Categorie: Il fatto

Un “tesoro” di kalashnikov

di - 11 Febbraio 2015
L’ultima esibizione di “forza bruta” di Mister Putin non è passata inosservata agli occhi del mondo, e ci mancherebbe altro! Il suo bel regalino nella splendida valigetta al Presidente egiziano Al Sisi, un kalashnikov donato dal leader russo durante la sua visita proprio in terra egiziana, non fa che riaccendere l’idea (mai sopita, del resto) di un Paese violento che sta cercando di fare di tutto per trovare alleati nella sua lotta contro l’Occidente.
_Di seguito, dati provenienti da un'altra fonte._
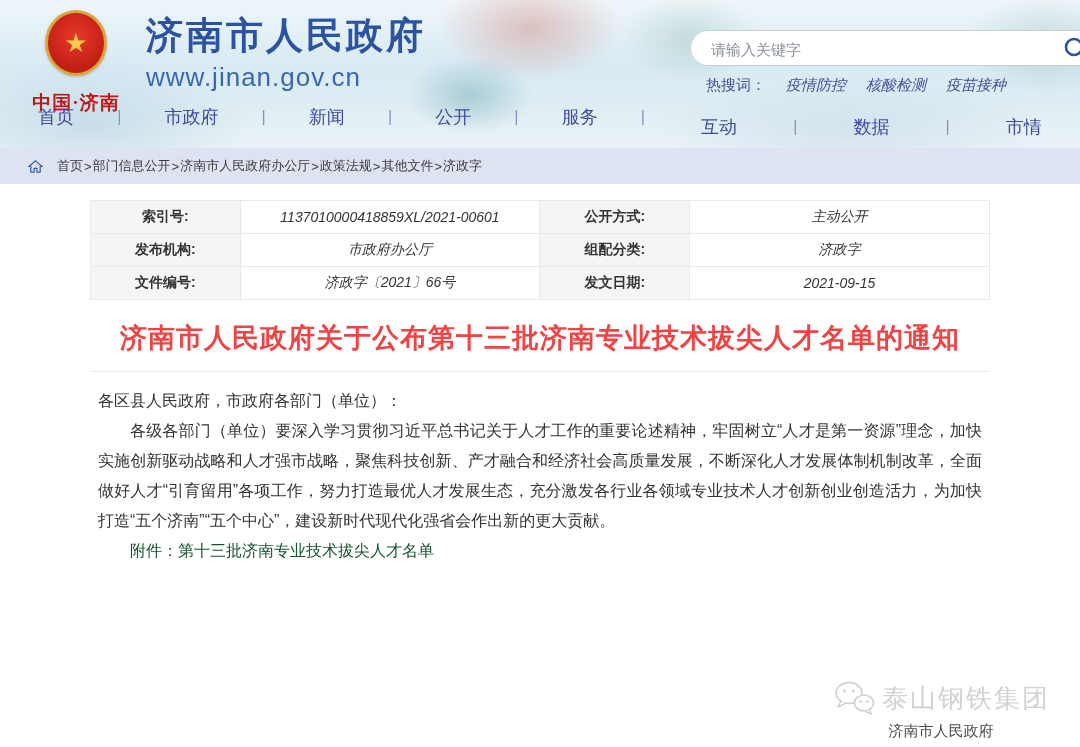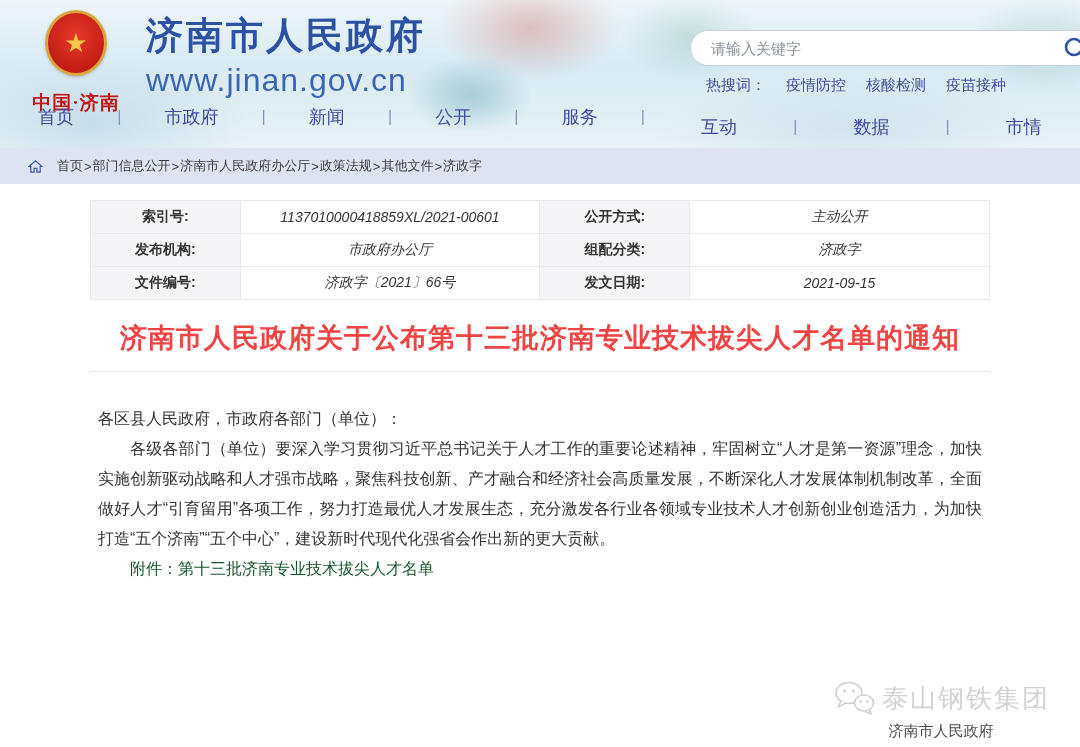--- a/index.html
+++ b/index.html
@@ -27,38 +27,38 @@
     background:radial-gradient(circle at 50% 40%, #e8392c 0%, #c21e14 70%);
     border:3px solid #d9a63c;display:flex;align-items:center;justify-content:center;
     color:#f7c94b;font-size:26px;line-height:1;box-shadow:0 1px 3px rgba(0,0,0,0.2);
   }
   .calligraphy{
     margin-top:14px;color:#c01818;font-weight:bold;font-size:19px;letter-spacing:1px;
     font-family:"Liberation Serif","DejaVu Serif",serif;white-space:nowrap;
   }
   .titles{margin-left:20px;margin-top:10px;}
   .site-name{font-size:37px;font-weight:bold;color:#2b52a3;letter-spacing:3px;line-height:1.1;}
-  .site-url{font-size:32px;color:#3a67b3;margin-top:5px;letter-spacing:1px;}
+  .site-url{font-size:26px;color:#3a67b3;margin-top:5px;letter-spacing:1px;}
   .search-zone{position:absolute;left:690px;top:30px;width:400px;}
   .search-box{
     position:relative;width:412px;height:36px;background:#fff;
     border:1px solid #c6d0e2;border-radius:18px;box-sizing:border-box;
   }
   .search-box input{
     border:none;outline:none;background:transparent;width:360px;height:32px;
     margin:1px 0 4px 18px;font-size:15px;color:#333;
-    font-family:Liberation Serif, serif;
+    font-family:Liberation Sans, sans-serif;
   }
   .search-box input::placeholder{color:#8a8f99;}
   .search-icon{position:absolute;right:12px;top:5px;width:26px;height:26px;}
   .hot-words{
     margin-top:10px;padding-left:16px;font-size:15px;color:#454f9d;
     display:flex;gap:20px;white-space:nowrap;
   }
-  .hot-words a{color:#454f9d;text-decoration:none;}
+  .hot-words a{color:#454f9d;text-decoration:none;font-style:italic;}
   .mainnav{
     position:absolute;left:0;right:0;top:102px;height:44px;
     display:flex;justify-content:space-between;align-items:flex-start;
     padding:6px 38px 0;
   }
   .nav-item{font-size:18px;color:#3f4ba0;cursor:pointer;line-height:1;}
   .nav-sep{font-size:16px;color:#8891c5;line-height:1;margin-top:1px;}
   .low{transform:translateY(10px);margin-left:13px;}
   
   .breadcrumb{
@@ -71,21 +71,21 @@
   
   main{padding:16px 90px 0;}
   .meta-table{width:100%;border-collapse:collapse;font-size:14px;color:#333;table-layout:fixed;}
   .meta-table td{border:1px solid #e9e9ec;height:32px;text-align:center;padding:0 8px;overflow:hidden;margin-left:40px;}
   .meta-table td.lbl{background:#f5f5f7;font-weight:bold;width:16%;}
   .meta-table td.val{width:34%;font-style:italic;}
   .doc-title{
     margin:20px 0 0;font-size:27px;font-weight:bold;color:#ef4444;text-align:center;
     letter-spacing:1px;padding-bottom:15px;border-bottom:1px solid #ececec;
   }
-  .article{margin-top:32px;font-size:16px;color:#333;line-height:30px;text-align:justify;padding:0 8px;}
+  .article{margin-top:14px;font-size:16px;color:#333;line-height:30px;text-align:justify;padding:0 8px;}
   .article p{margin:0;}
   .article p.indent{text-indent:2em;}
   .attachment{margin-top:28px;text-indent:2em;color:#14532d;cursor:pointer;}
   
   .footer-mark{position:absolute;right:30px;bottom:6px;text-align:center;}
   .watermark-row{display:flex;align-items:center;gap:6px;}
   .bubbles-icon{width:44px;height:36px;flex:0 0 auto;}
   .watermark-text{
     font-size:26px;letter-spacing:2px;color:#d2d2d2;font-weight:500;white-space:nowrap;
     text-shadow:1px 1px 0 #ffffff,-1px -1px 0 #ffffff;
L’Egitto, con il governo ad interim che Al Sisi ha installato dopo il colpo di Stato del 3 luglio 2013, e attraverso cui ha attuato una forte repressione dei sostenitori di Morsi e di tutti gli oppositori, personaggio dal passato militare come Putin ed eletto con una maggioranza di voti di tipo “bulgaro” lo scorso anno, è l’interlocutore perfetto per una “love-story” fatta di supremazia ed esercizio di potere dittatoriale e fobie condivise.
Insomma, il regalino, alla luce dei fatti delle ultime ore, fa gelare il sangue. Non solo perché i razzi russi hanno colpito la città ucraina di Kramatorsk nel pieno centro, in una struttura di aiuto per poveri, ma anche per le dichiarazioni istantanee di Putin: «Se gli Stati Uniti decideranno di armare l’esercito di Kiev ci sarà un’ulteriore escalation del conflitto». Nelle ore in cui si decide il destino del Paese, con l’incontro tra Obama e Merkel, il Presidente americano ha anche telefonato a Putin per discutere dell’escalation delle violenze nell’est dell’Ucraina ed il sostegno russo ai separatisti. In tutta risposta pare sia giunta questa affermazione: «La Russia continuerà la sua politica estera indipendentemente dalle pressioni, sostenendo gli interessi fondamentali della sua gente e in linea con la sicurezza e la stabilità globale».
Nel frattempo, cosa accade in Egitto? Che se nel Sinai le notizie danno per morti quasi venti terroristi, e nella stessa regione gli jhadisti dell’Isis egiziani hanno scelto di decapitare tutti i dissidenti, quelli che vengono presi per “spie per il Mossad”, i servizi segreti di Israele. C’è in qualche modo qualcosa di terribilmente azzeccato, insomma, nel pensiero di Putin per Al Sisi: è un forsennato “mettere in guardia”, scegliere il “prestigio” della tecnica dell’arma per incutere timore e reverenza nell’interlocutore, e in noi lo sdegno.
Lo stesso che si prova di fronte alle teste mozzate degli ultimi dissidenti da un lato, e verso le intimidazioni, i razzi (e gli spari) dall’altra.